Thank you so much David for your answers, that is very nice from you.

--Jeff

-------- Original Message --------

Subject: Re: [tor-talk] Questions on the coming next-gen onion services
Local Time: February 11, 2017 2:26 PM
UTC Time: February 11, 2017 2:26 PM
From: dgoulet@xxxxxxxxx
To: tor-talk@xxxxxxxxxxxxxxxxxxxx

On 11 Feb (06:14:34), Lolint wrote:
> Hi

Hello!

>
> I have some questions about the coming switch to next-gen onion services:
>
> o What will happen to current onion services? Will they all be simply
> discontinued or will there be a process by which they will be automatically
> built again to form next-gen onions?

The current services will still function for a while before we actually remove
the support from tor. And that "while" will be few years at least. Both
versions will live in parallel so you'll be able to have current service and
next-gen service on the same tor instance.
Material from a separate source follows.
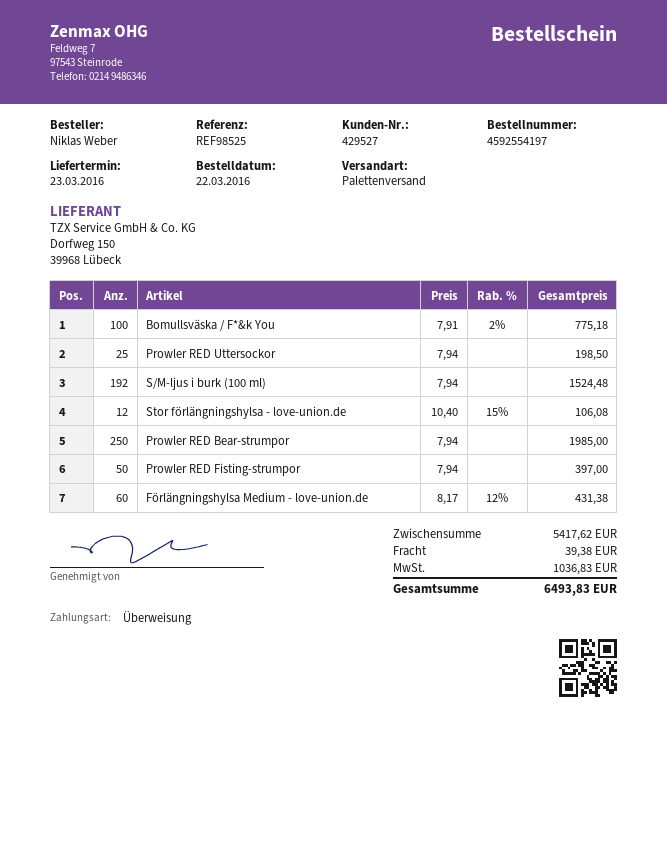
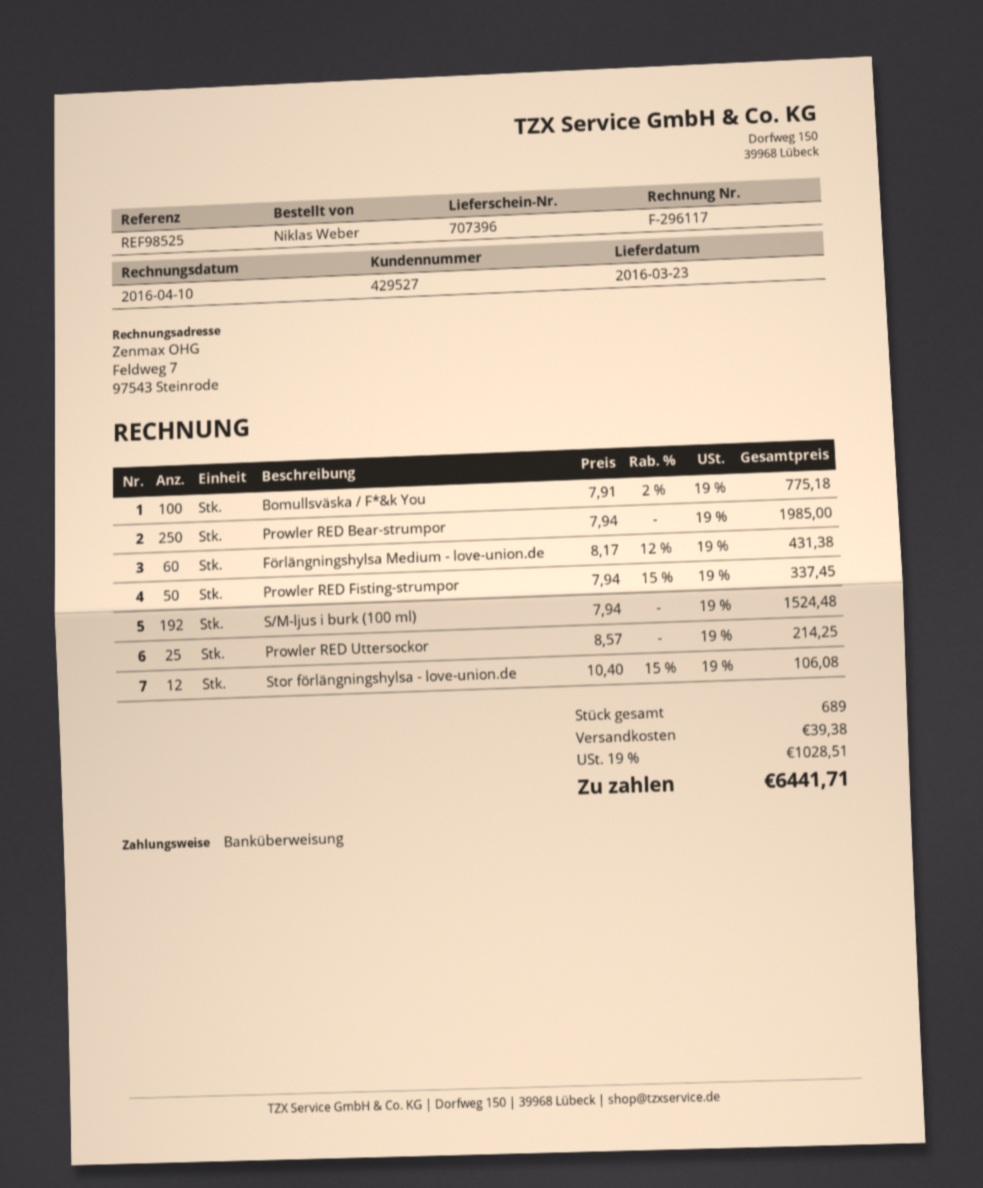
Prowler RED Uttersockor: 25 x 7.94 = 198.50 -> 25 x 8.57 = 214.25
Prowler RED Fisting-strumpor: 50 x 7.94 = 397.00 -> 50 x 7.94 - 15% = 337.45
tax: 1036.83 -> 1028.51
total: 6493.83 -> 6441.71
Currently, we do not plan to have an automatic transition to a next-gen
address so if you want to create a next-gen address for your service, you'll
have to simply configure a second service in the torrc indicating that you
want the new version. We'll be documenting that process upon release.

>
> o What will happen to all the relays that are running versions of Tor that
> don't support next-gen onion services?

Good question. Onion services need basically three different type of relays,
HSDir (directory), Intro point (IP) and Rendezvous Point (RP).

The tor 0.3.0 release has the next-gen support for HSDir and IP. For the RP,
the all current relays will work with next-gen. And for IP, next-gen services
have a legacy option to use old IPs (<= 0.2.9). It has been put there for this
transition period where we expect to have unfortunately a lot more tor out
there that don't support next-gen.

What is left is the HSDir that will have to be selected based on the protocol
version advertised by the relay. So at first, there might be very few of those
so there will be a period of time before we reached what we call "network
maturity" which will allow us to switch from the current service protocol to
the next-gen for all newly created services.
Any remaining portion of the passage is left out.